作為高通量篩選的一種有效方法,虛擬篩選得到瞭越來越廣汎的應用。噹靶分子結構未知時,往往使用基于配體的虛擬篩選方法。在基于配體的虛擬篩選方法中,相似性方法起著非常重要的作用。基于中藥有效成分化閤物數據庫,進行瞭層次凝聚聚類分析。在化學信息繫統中,有許多的距離/相似性度量方法和相似性繫數。在化學結構的錶示和特徵選擇方麵,使用瞭廣汎使用的 Daylight分子指紋。採用CDK項目來計算基于Daylight分子指紋的Tanimoto繫數作為分子相似性度量方法。對TCM數據庫進行瞭層次凝聚聚類分析,併在聚類之前應用瞭化學結構領域知識來進行待聚類數據的預處理。在層次聚類時,設定瞭0.75作為聚類的相似度閾值。計算瞭層次聚類過程中Kelly方法中的懲罰值來穫取最閤適的簇數量,通過該方法得到的簇數量與採用0.75作為相似度閾值聚類得到的簇數量非常接近。針對每一箇包含多箇化閤物的簇,選取瞭多箇化閤物作為該簇的代錶性化閤物。同時根據聚類結果分析瞭Tanimoto繫數的缺點。在後續工作中,可對TCM數據庫進行分子骨架分析和多樣性分析,併基于分子骨架進行聚類。
작위고통량사선적일충유효방법,허의사선득도료월래월엄범적응용。당파분자결구미지시,왕왕사용기우배체적허의사선방법。재기우배체적허의사선방법중,상사성방법기착비상중요적작용。기우중약유효성분화합물수거고,진행료층차응취취류분석。재화학신식계통중,유허다적거리/상사성도량방법화상사성계수。재화학결구적표시화특정선택방면,사용료엄범사용적 Daylight분자지문。채용CDK항목래계산기우Daylight분자지문적Tanimoto계수작위분자상사성도량방법。대TCM수거고진행료층차응취취류분석,병재취류지전응용료화학결구영역지식래진행대취류수거적예처리。재층차취류시,설정료0.75작위취류적상사도역치。계산료층차취류과정중Kelly방법중적징벌치래획취최합괄적족수량,통과해방법득도적족수량여채용0.75작위상사도역치취류득도적족수량비상접근。침대매일개포함다개화합물적족,선취료다개화합물작위해족적대표성화합물。동시근거취류결과분석료Tanimoto계수적결점。재후속공작중,가대TCM수거고진행분자골가분석화다양성분석,병기우분자골가진행취류。

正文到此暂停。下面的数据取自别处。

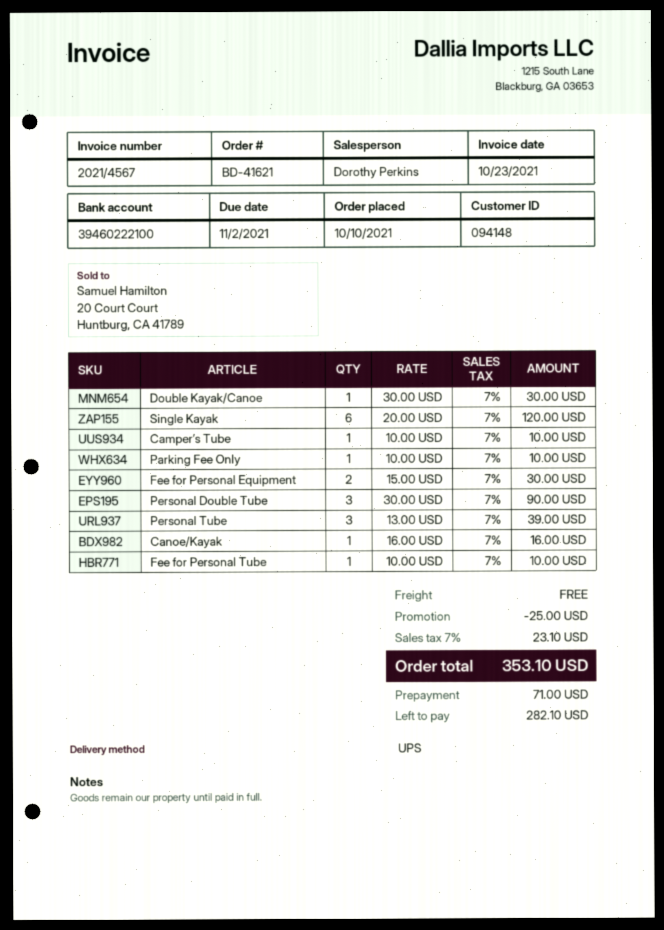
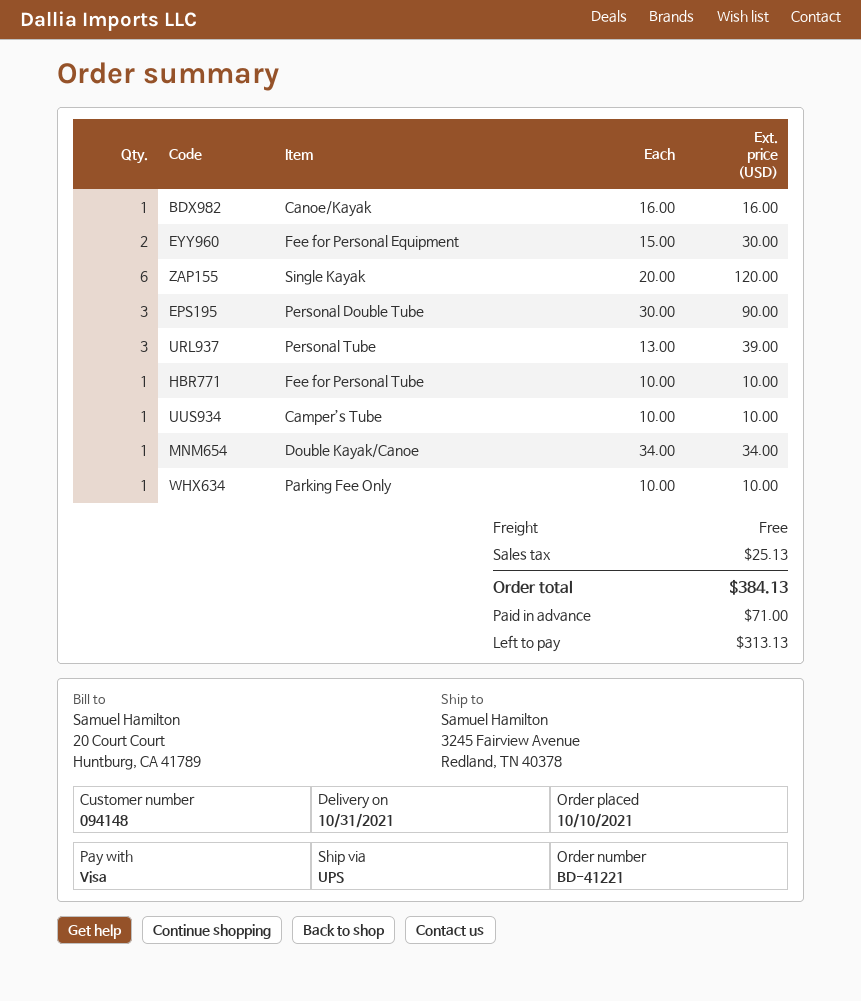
order number: BD-41621 -> BD-41221
Double Kayak/Canoe: 1 x 30.00 = 30.00 -> 1 x 34.00 = 34.00
discount: 25.00 -> none
tax: 23.10 -> 25.13
total: 353.10 -> 384.13
balance: 282.10 -> 313.13

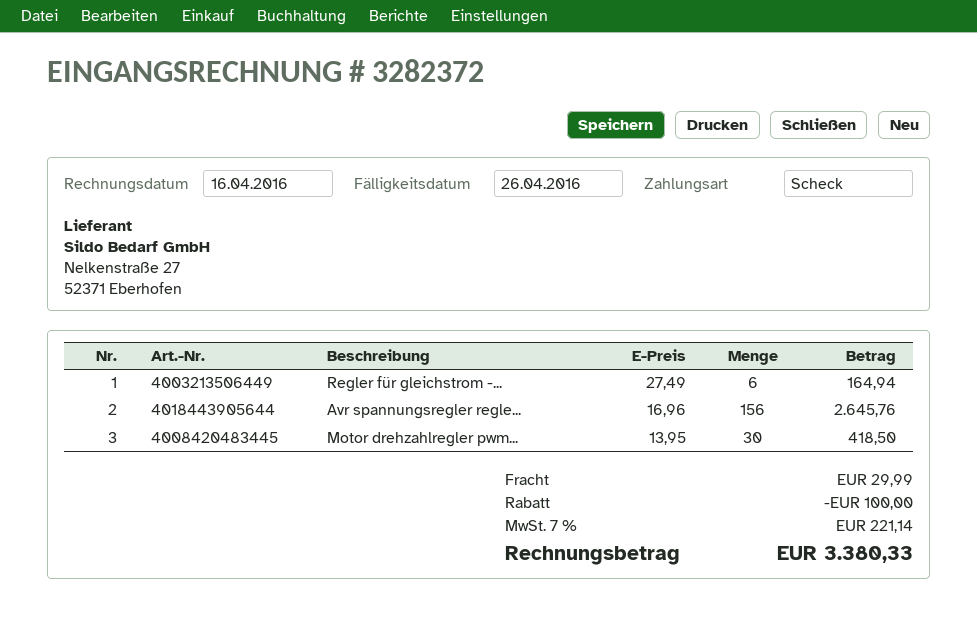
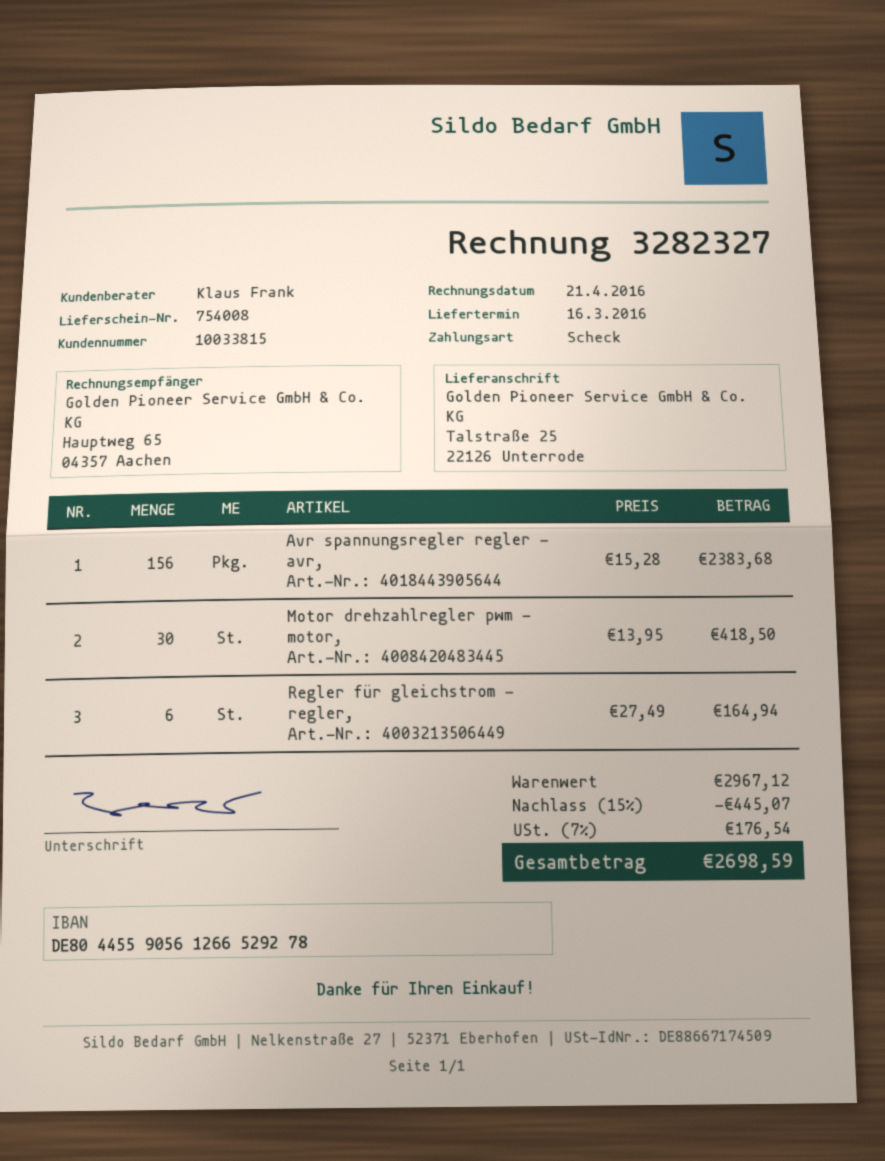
invoice number: 3282372 -> 3282327
invoice date: 2016-04-16 -> 2016-04-21
Avr spannungsregler regle...: 156 x 16.96 = 2645.76 -> 156 x 15.28 = 2383.68
discount: 100.00 -> 445.07
shipping: 29.99 -> none
tax: 7% = 221.14 -> 7% = 176.54
total: 3380.33 -> 2698.59

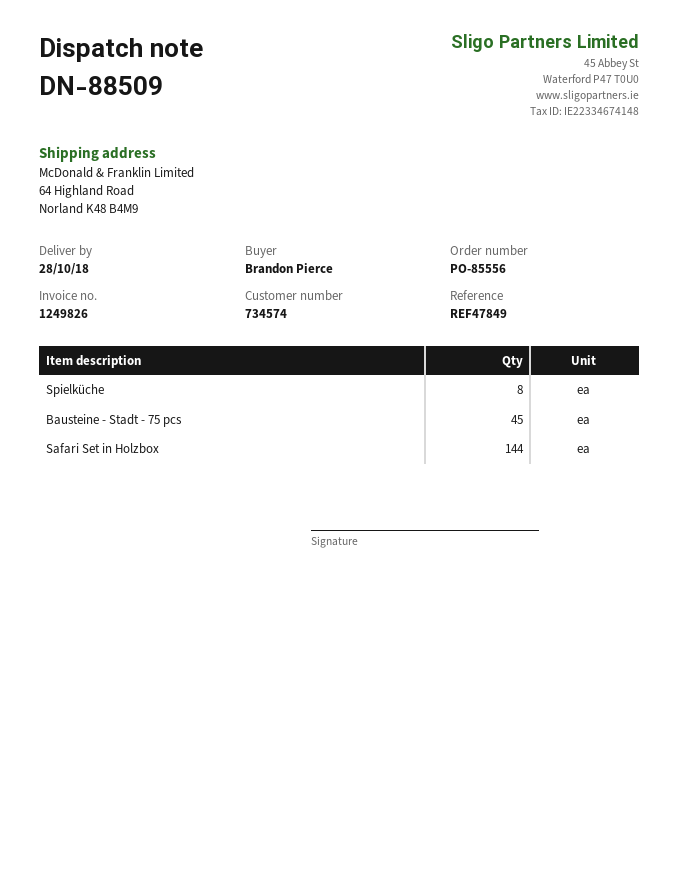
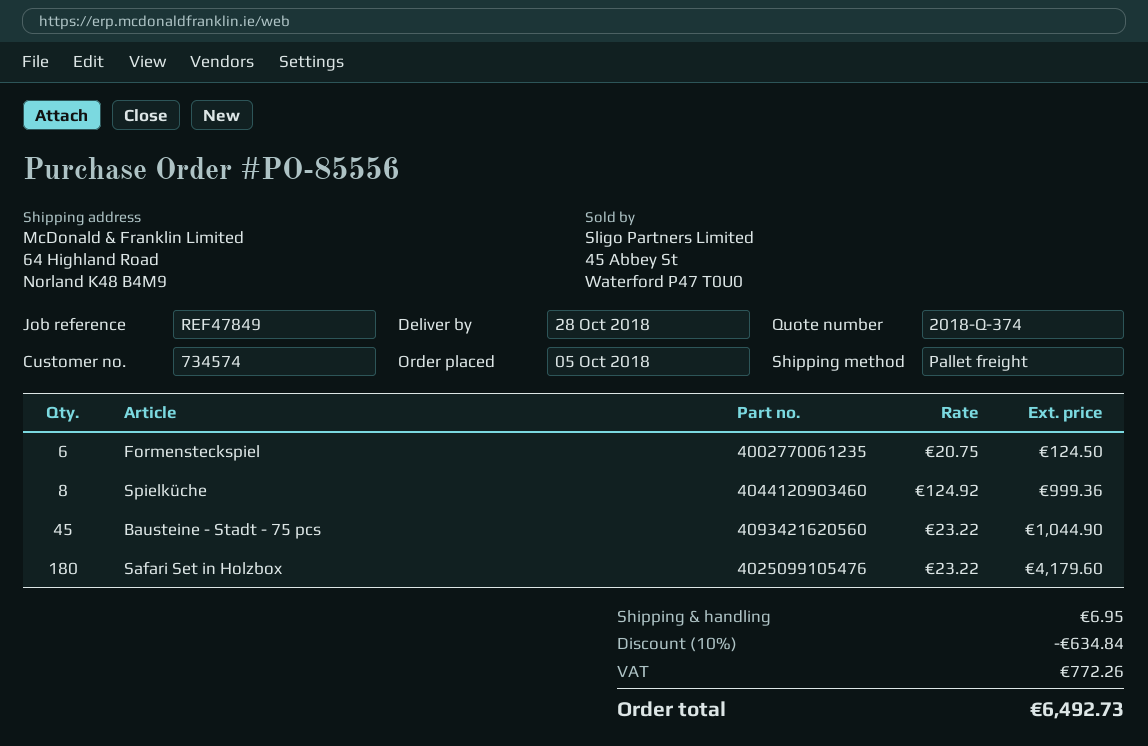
Safari Set in Holzbox: 144 -> 180
Formensteckspiel: none -> 6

Virtual screening is increasingly used as a cost-effective complement to high-throughput screening. And similarity methods play a key role in the ligand-based virtual screening approaches while the macromolecule structural information is unavailable. The Traditional Chinese Medicine Database was used to conduct hierarchical agglomerative clustering of effective compounds contained in TCM. There are many distance metrics and similarity coefficients commonly used in chemical information systems. In this paper, Daylight fingerprint was adopted as chemical structural representation method. And similarity indexes were calculated according to Tanimoto coefficient definition using the famous chemical library project-Chemical Development Kit (CDK). The hierarchical agglomerative clustering algorithm was implemented and conducted with the TCM database. And domain-specific knowledge was used to preprocess the molecules data in TCM database. The similarity threshold value of 0.75 was used in hierarchical agglomerative clustering of TCM database. The penalty value of Kelly method was calculated to get the optimal clusters number. And the clusters number calculated from Kelly method is very close to the clusters number resulted from hierarchical clustering using the threshold value of 0.75. Multiple representative molecules were calculated and selected from each non-singleton cluster. And the bias of Tanimoto coefficient was also analyzed. The scaffold analysis and scaffold-based clustering can be done in the future work.